____ Exercise material
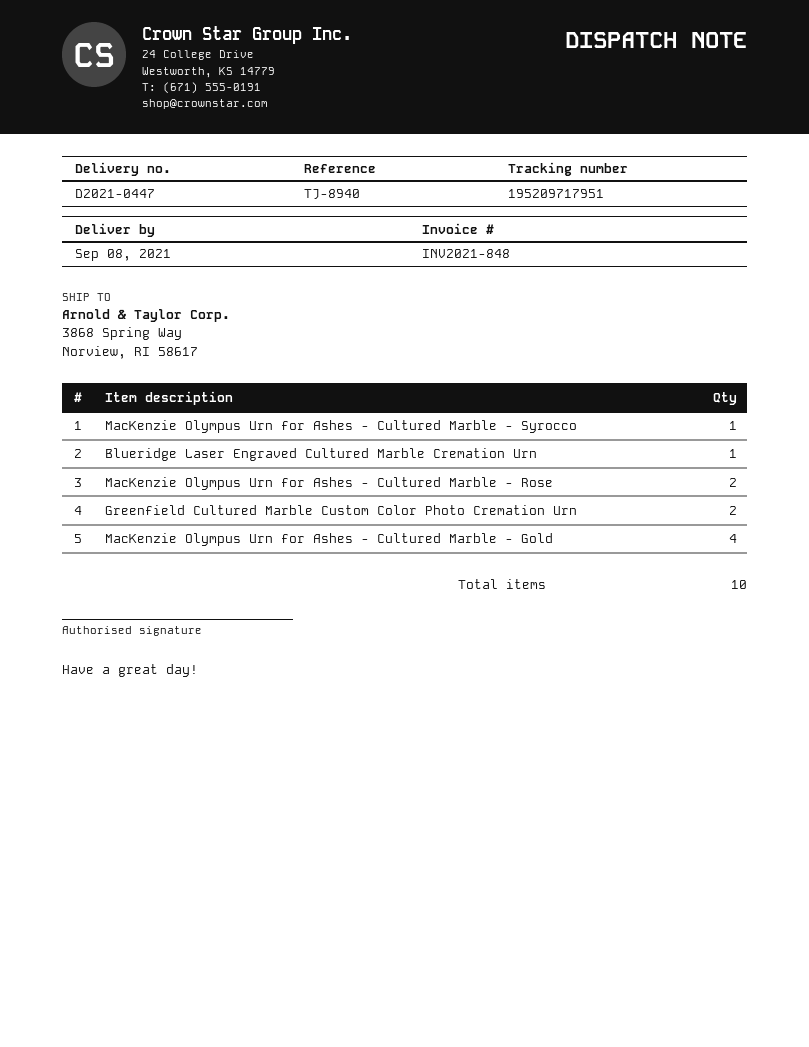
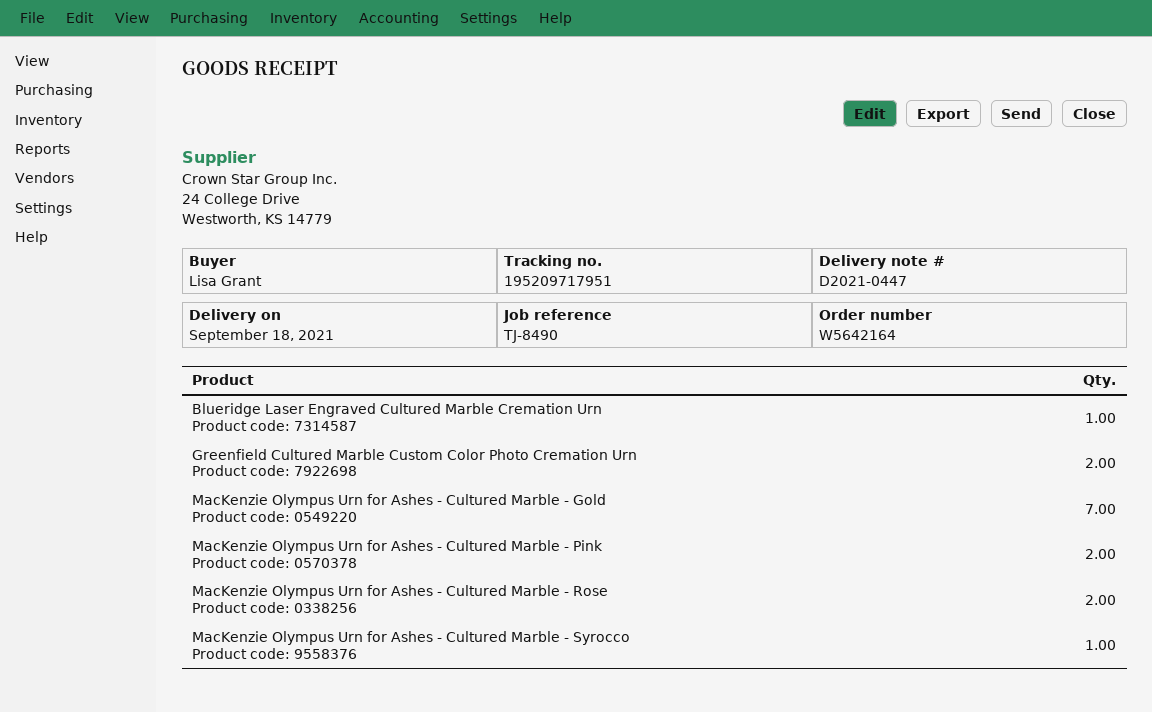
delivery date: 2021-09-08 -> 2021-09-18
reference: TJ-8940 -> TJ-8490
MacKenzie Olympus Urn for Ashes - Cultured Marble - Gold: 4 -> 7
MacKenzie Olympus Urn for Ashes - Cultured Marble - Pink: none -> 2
________
____ Exercise material
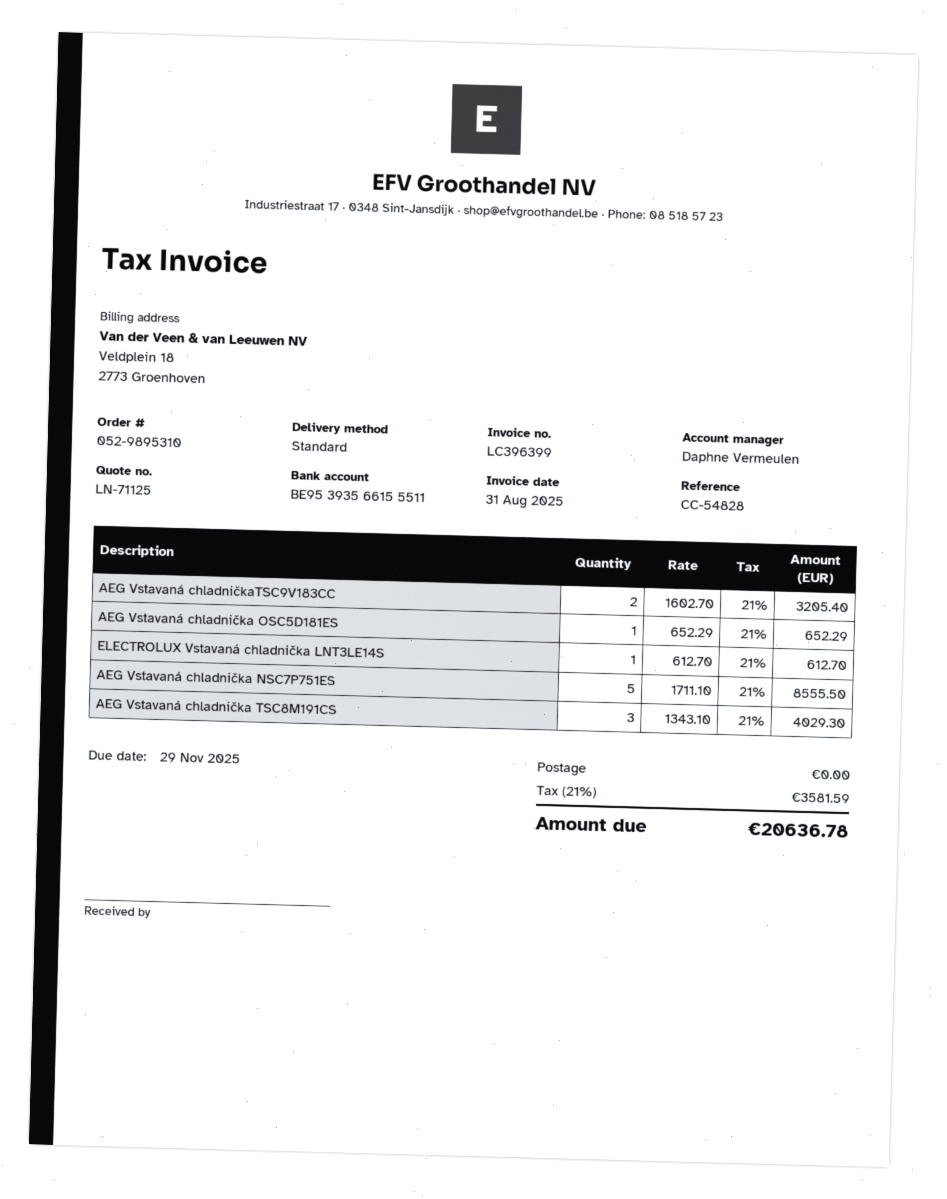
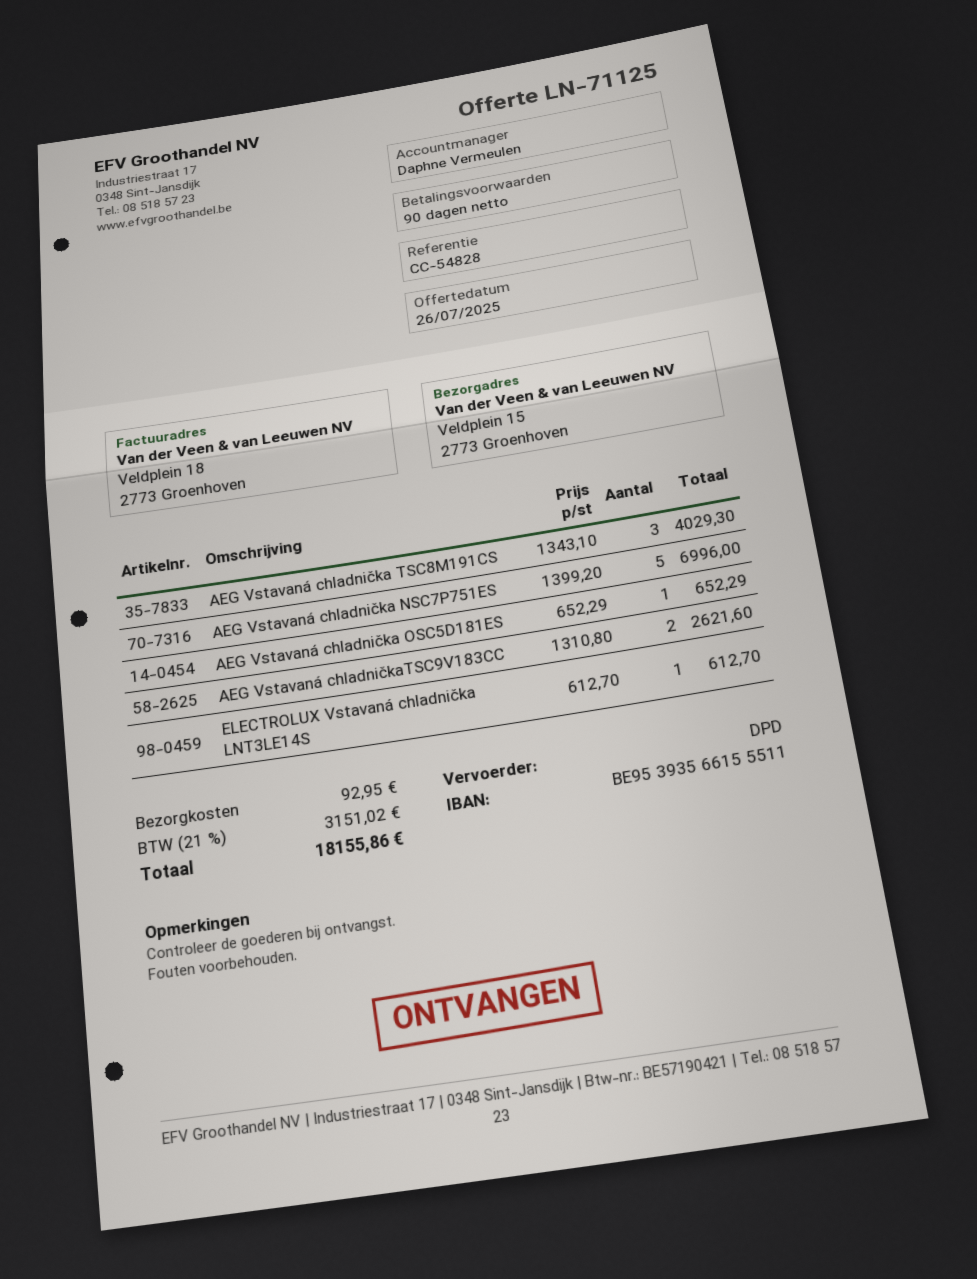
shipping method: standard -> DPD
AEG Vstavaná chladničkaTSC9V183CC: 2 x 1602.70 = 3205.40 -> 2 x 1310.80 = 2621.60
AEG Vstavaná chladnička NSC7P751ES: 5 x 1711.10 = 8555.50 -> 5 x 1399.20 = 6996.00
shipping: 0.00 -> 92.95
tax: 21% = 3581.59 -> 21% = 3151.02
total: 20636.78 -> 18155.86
________
Reproduce exactly the stretch of the material above that starts at the line with "delivery date: 2021-09-08 -> 2021-09-18" and ends at the line with "MacKenzie Olympus Urn for Ashes - Cultured Marble - Pink: none", both included, and nothing else.

Response to this task:
delivery date: 2021-09-08 -> 2021-09-18
reference: TJ-8940 -> TJ-8490
MacKenzie Olympus Urn for Ashes - Cultured Marble - Gold: 4 -> 7
MacKenzie Olympus Urn for Ashes - Cultured Marble - Pink: none -> 2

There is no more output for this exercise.